A candidata havia conversado com Beto ainda na noite de domingo. Na segunda-feira pela manhã, também com Elisandro. Em função das afinidades programáticas e de todo o cenário no país, onde siglas à esquerda se aproximam e tentam formar frentes vigorosas em capitais como São Paulo e Porto Alegre, os resultados das votações da executiva em Porto Alegre deixaram lideranças partidárias perplexas. A tensão aumentou após a segunda votação.

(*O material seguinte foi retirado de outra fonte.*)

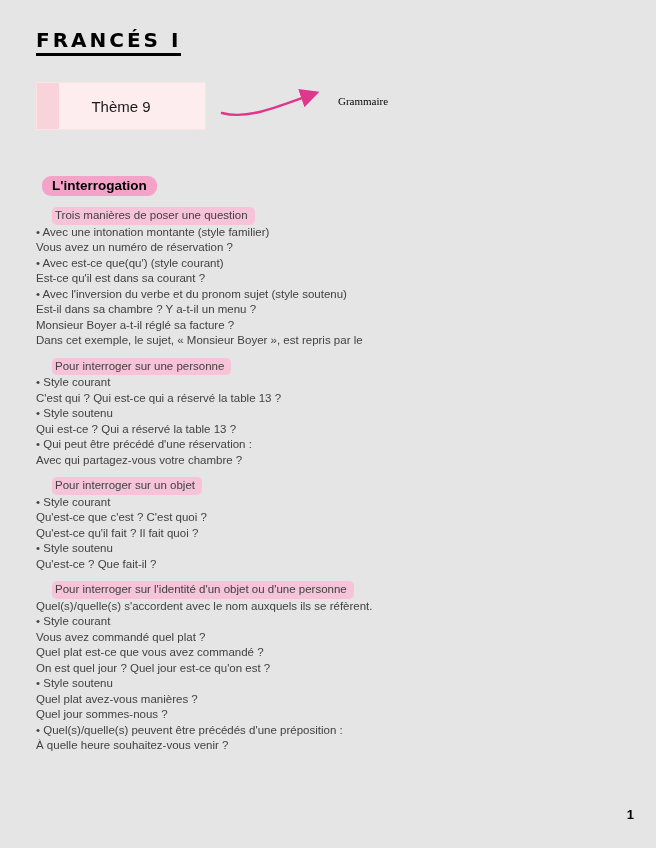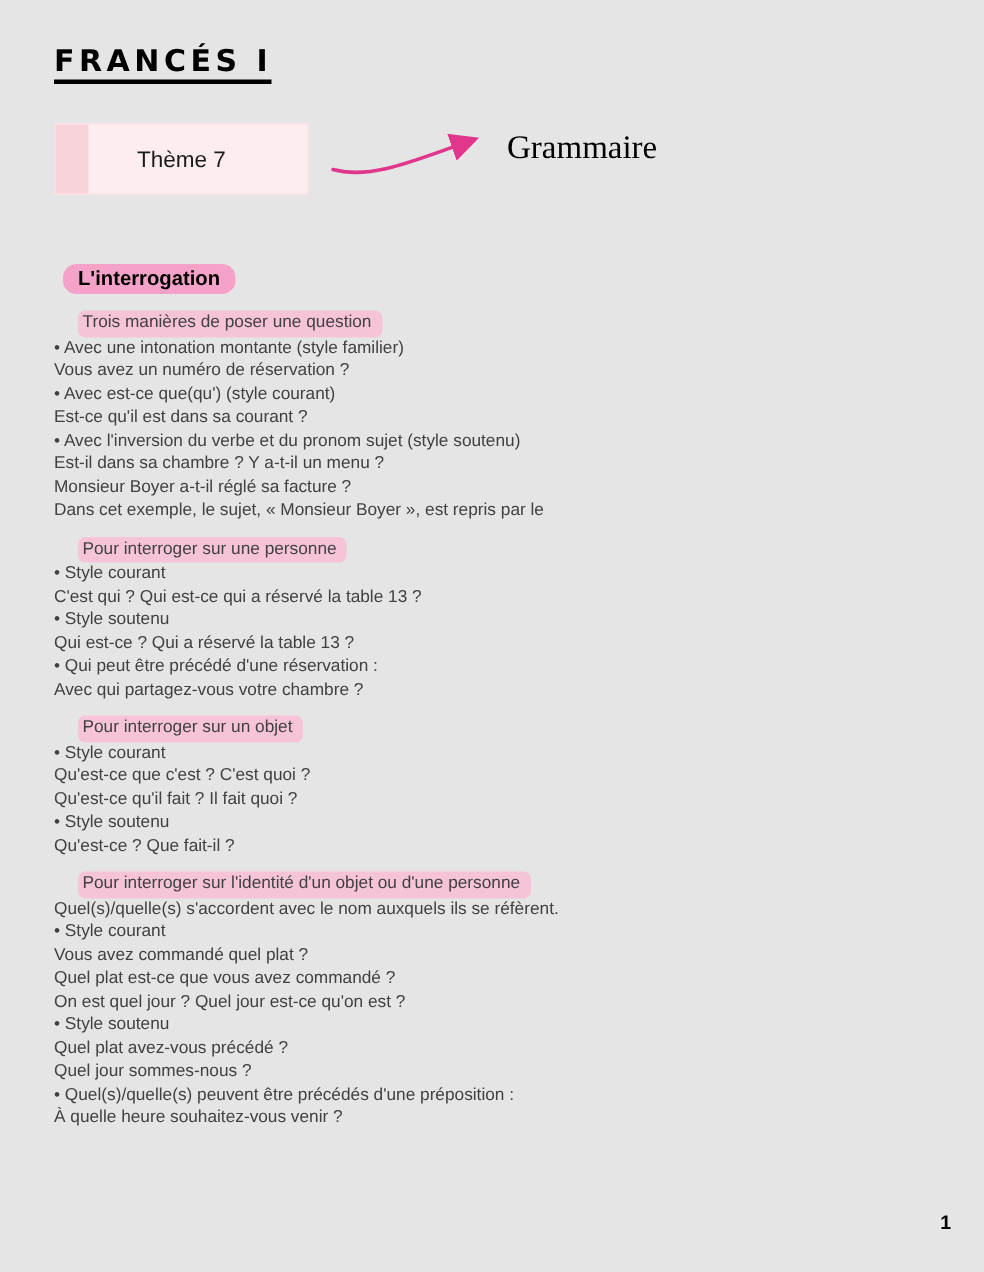--- a/index.html
+++ b/index.html
@@ -53,7 +53,7 @@
   <div class="theme-row">
     <div class="theme-box">
       <div class="theme-strip"></div>
-      <span class="theme-label">Thème 7</span>
+      <span class="theme-label">Thème 9</span>
     </div>
     <svg class="arrow-svg" viewBox="0 0 120 40">
       <defs>

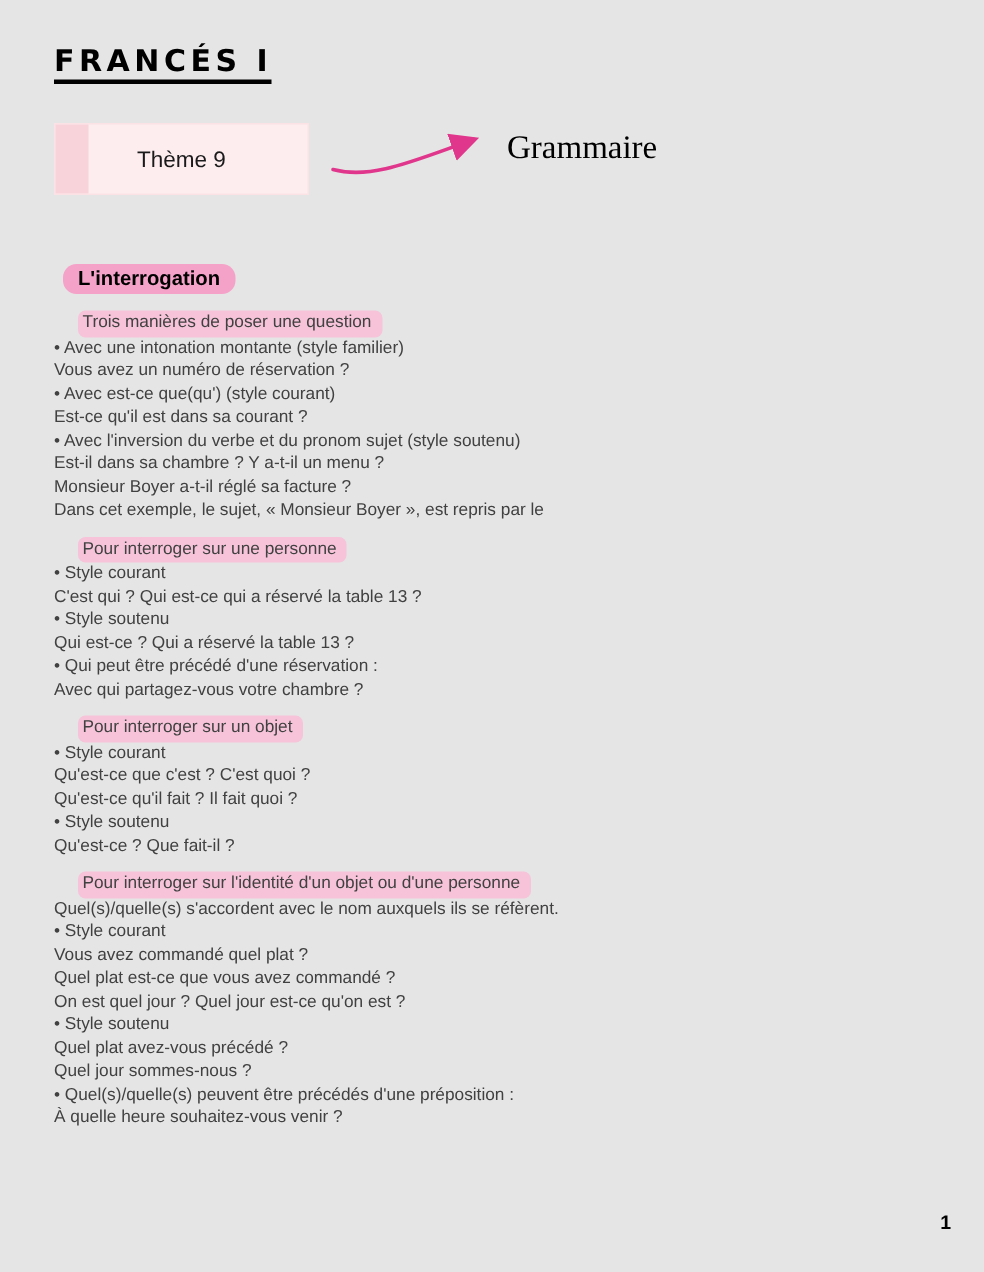--- a/index.html
+++ b/index.html
@@ -23,7 +23,7 @@
   .theme-strip { position:absolute; left:0; top:0; width:22px; height:100%; background:#f8d3d9; }
   .theme-label { font-size:15px; color:#1a1a1a; }
   .arrow-svg { position:absolute; left:178px; top:0; width:120px; height:40px; }
-  .annotation { position:absolute; left:302px; top:3px; font-family:"Liberation Serif", serif; font-size:22px; color:#000; }
+  .annotation { position:absolute; left:302px; top:13px; font-family:"Liberation Serif", serif; font-size:11px; color:#000; }
 
   .main-heading-wrap { margin:46px 10px 0 42px; }
   .main-heading {

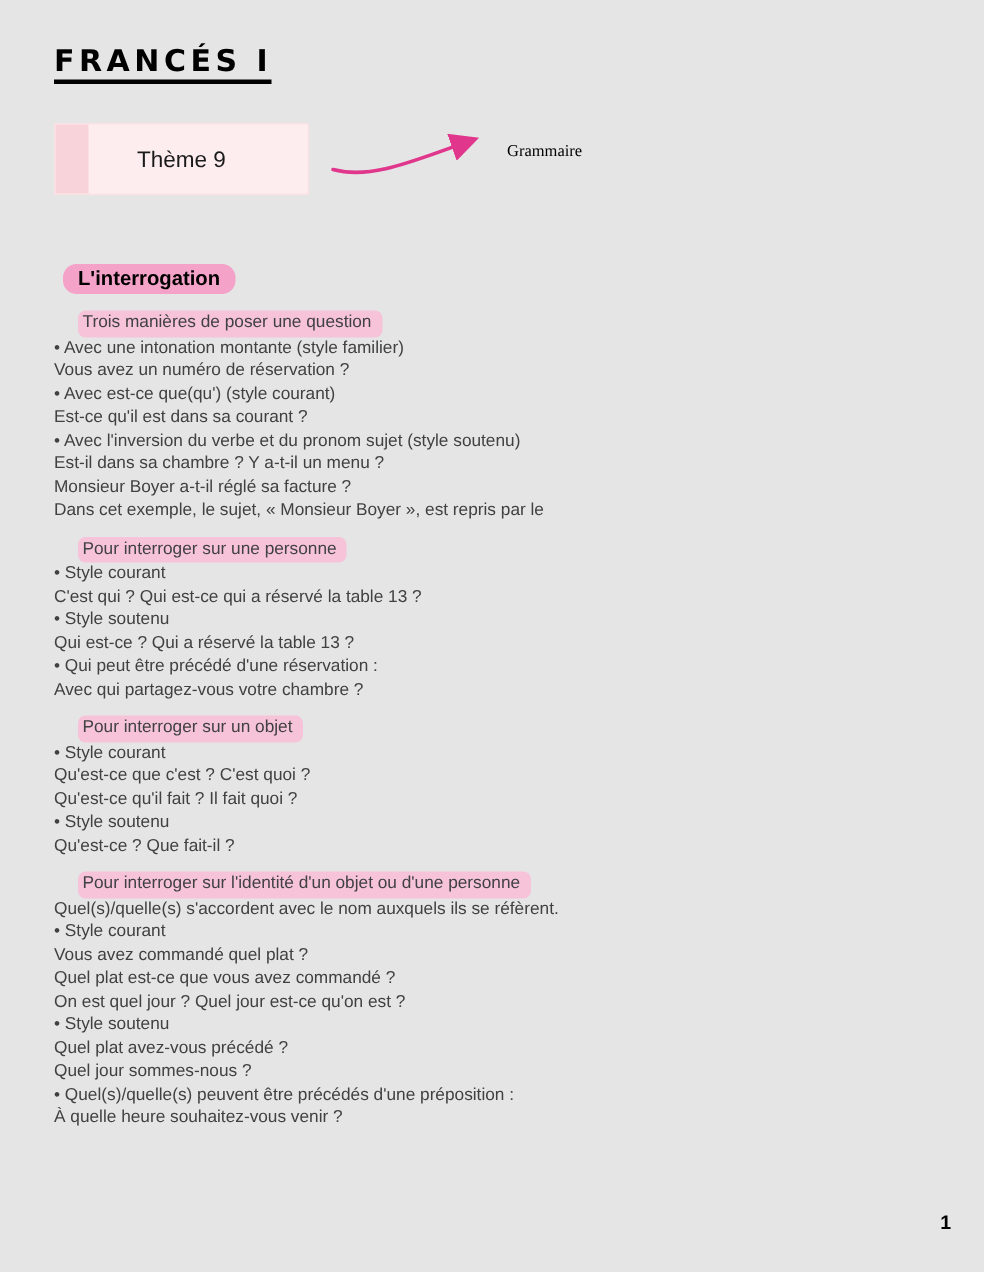--- a/index.html
+++ b/index.html
@@ -111,7 +111,7 @@
       <div class="line">Quel plat est-ce que vous avez commandé ?</div>
       <div class="line">On est quel jour ? Quel jour est-ce qu'on est ?</div>
       <div class="line">• Style soutenu</div>
-      <div class="line">Quel plat avez-vous précédé ?</div>
+      <div class="line">Quel plat avez-vous manières ?</div>
       <div class="line">Quel jour sommes-nous ?</div>
       <div class="line">• Quel(s)/quelle(s) peuvent être précédés d'une préposition :</div>
       <div class="line">À quelle heure souhaitez-vous venir ?</div>

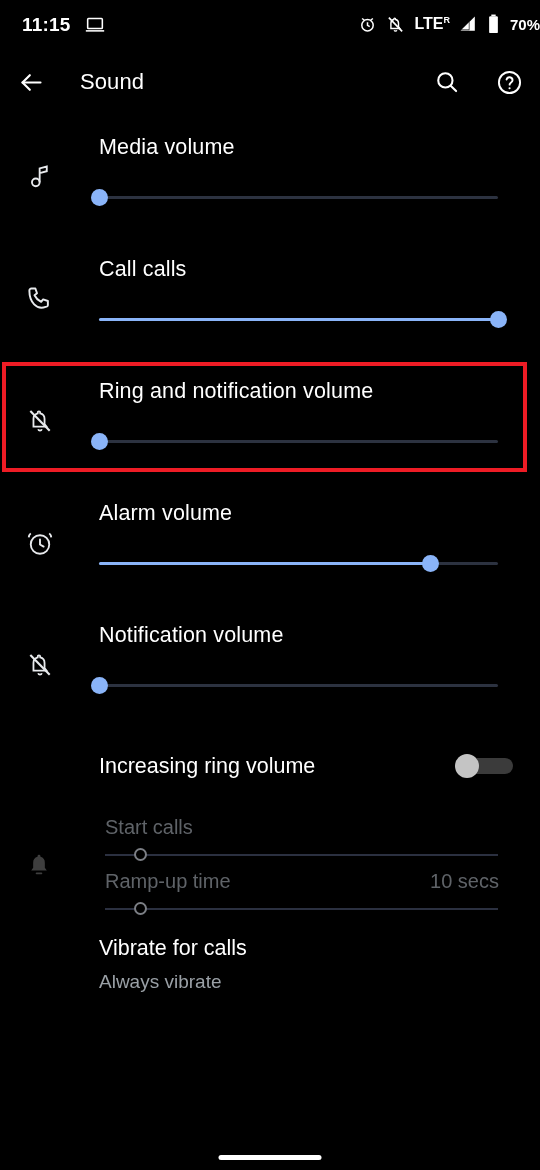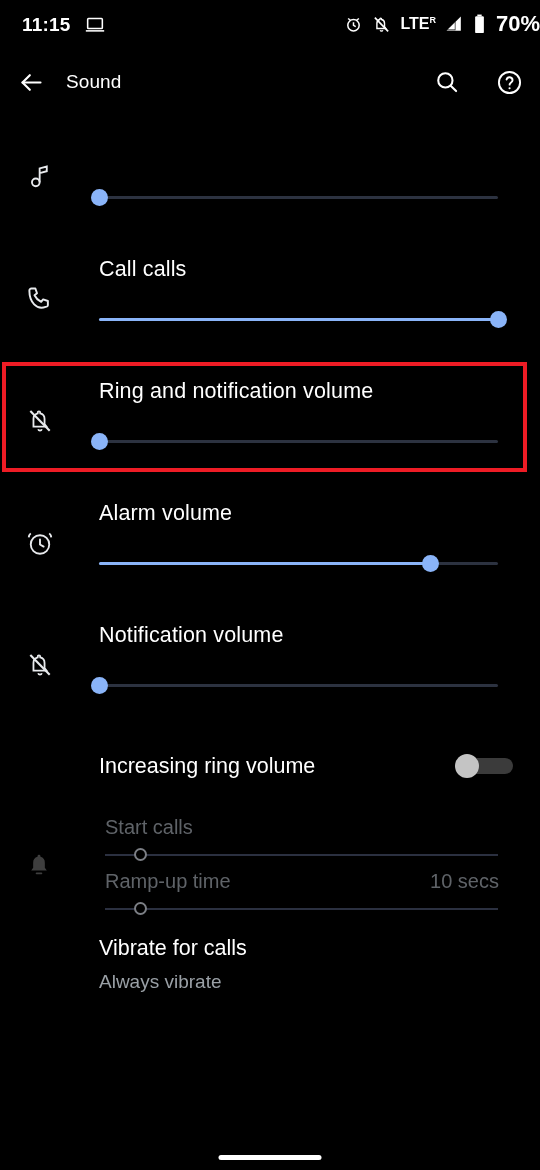--- a/index.html
+++ b/index.html
@@ -30,7 +30,7 @@
   .status-right .txt {
     font-size: 16px; font-weight: bold; line-height: 1;
   }
-  .battery-pct { font-size: 22px; font-weight: bold; margin-left: 1px; line-height:1; }
+  .battery-pct { font-size: 15px; font-weight: bold; margin-left: 1px; line-height:1; }
   .lte-wrap { position: relative; display:flex; align-items:flex-end; }
   .lte-wrap .roam {
     font-size: 9px; font-weight: bold; position: relative; top: -7px; left: 0px;

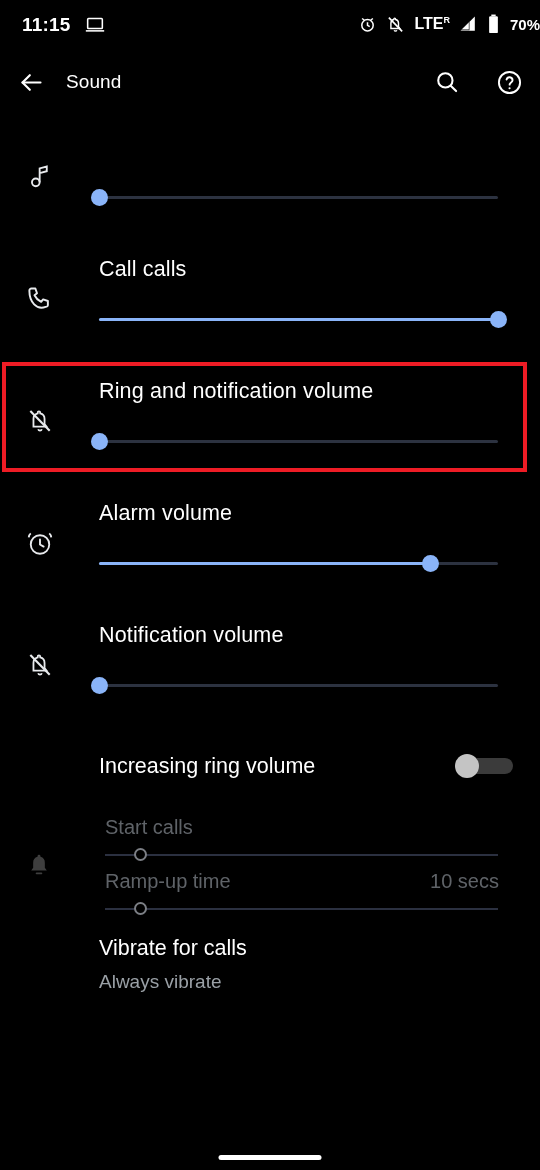--- a/index.html
+++ b/index.html
@@ -45,8 +45,8 @@
   }
   .appbar-back { width: 62px; display: flex; justify-content: center; align-items: center; cursor: pointer; }
   .appbar-title {
-    color: #ffffff; font-size: 19px; letter-spacing: 0.1px;
-    flex: 1 1 auto; margin-left: 4px;
+    color: #ffffff; font-size: 22px; letter-spacing: 0.1px;
+    flex: 1 1 auto; margin-left: 18px;
   }
   .appbar-action { width: 62px; display: flex; justify-content: center; align-items: center; cursor: pointer; }
 

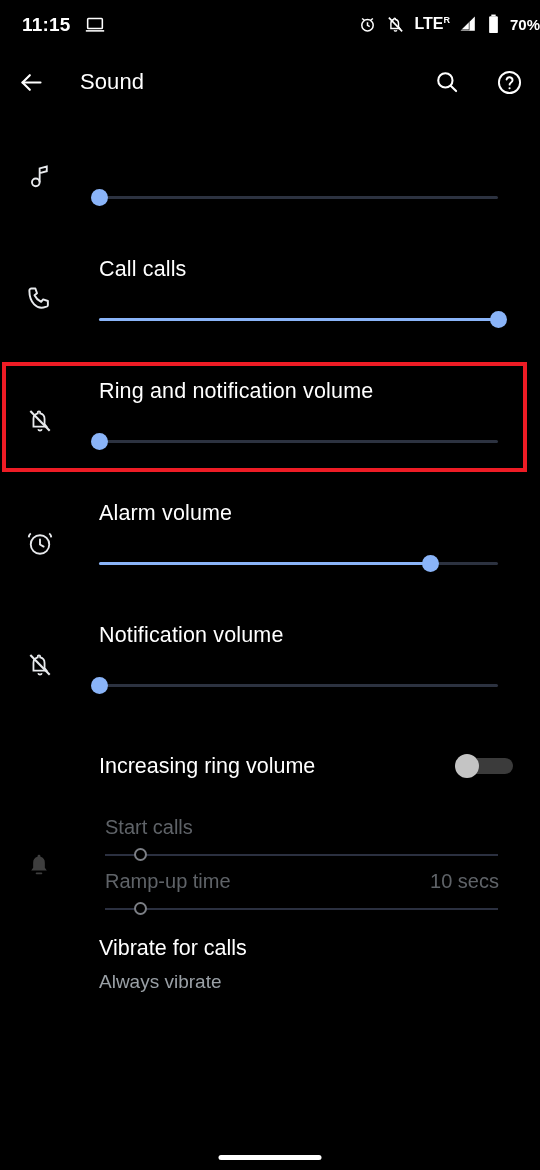--- a/index.html
+++ b/index.html
@@ -262,6 +262,7 @@
         <path d="M11.7 16.6V4.6l6.1-1.6v4.0l-6.1 1.6"></path>
       </svg>
     </div>
+    <div class="row-label">Media volume</div>
     <div class="slider-track-wrap">
       <div class="slider-track"></div>
       <div class="slider-fill" style="width:0%"></div>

Presentes relatam que, em um momento de ânimos bastante acirrados, o presidente da municipal chegou a sair do encontro. Porque o resultado se deu depois de, na manhã de quarta, o presidente nacional da legenda, Carlos Siqueira, ter entrado em campo. Ele enviou mensagem clara ao diretório gaúcho informando que, caso o resultado da terça à noite não se revertesse na quarta, seria obrigado a convocar a executiva nacional “a quem cabe decidir as alianças nas capitais.”

Antes de comunicar o que a nacional fará, Siqueira informou que está sendo programada para os próximos dias a presença do deputado Eduardo Bolsonaro (PSL/SP) na campanha de Melo em Porto Alegre, e destacou que não é possível aceitar uma decisão que coloca o partido em uma coalizão bolsonarista.

Enquanto isso, em Porto Alegre, os socialistas que desejam apoiar Melo lançam mão de três argumentos que resumem como ‘locais’, e que, no seu entendimento, independem de articulações nacionais. Eles assinalam que, particularmente, se identificam mais com o emedebista. Destacam a repulsa que têm ao PT, partido do vice na chapa de Manuela. E lembram divergências internas: parte se coloca como contra a influência que Beto exerce dentro do partido na Capital, considerando-a excessiva. Partidários de Manuela rebatem que falta entendimento do que é democracia quando preferências particulares se sobrepõem a questões programáticas e partidárias. Um desfecho é aguardado para as próximas horas.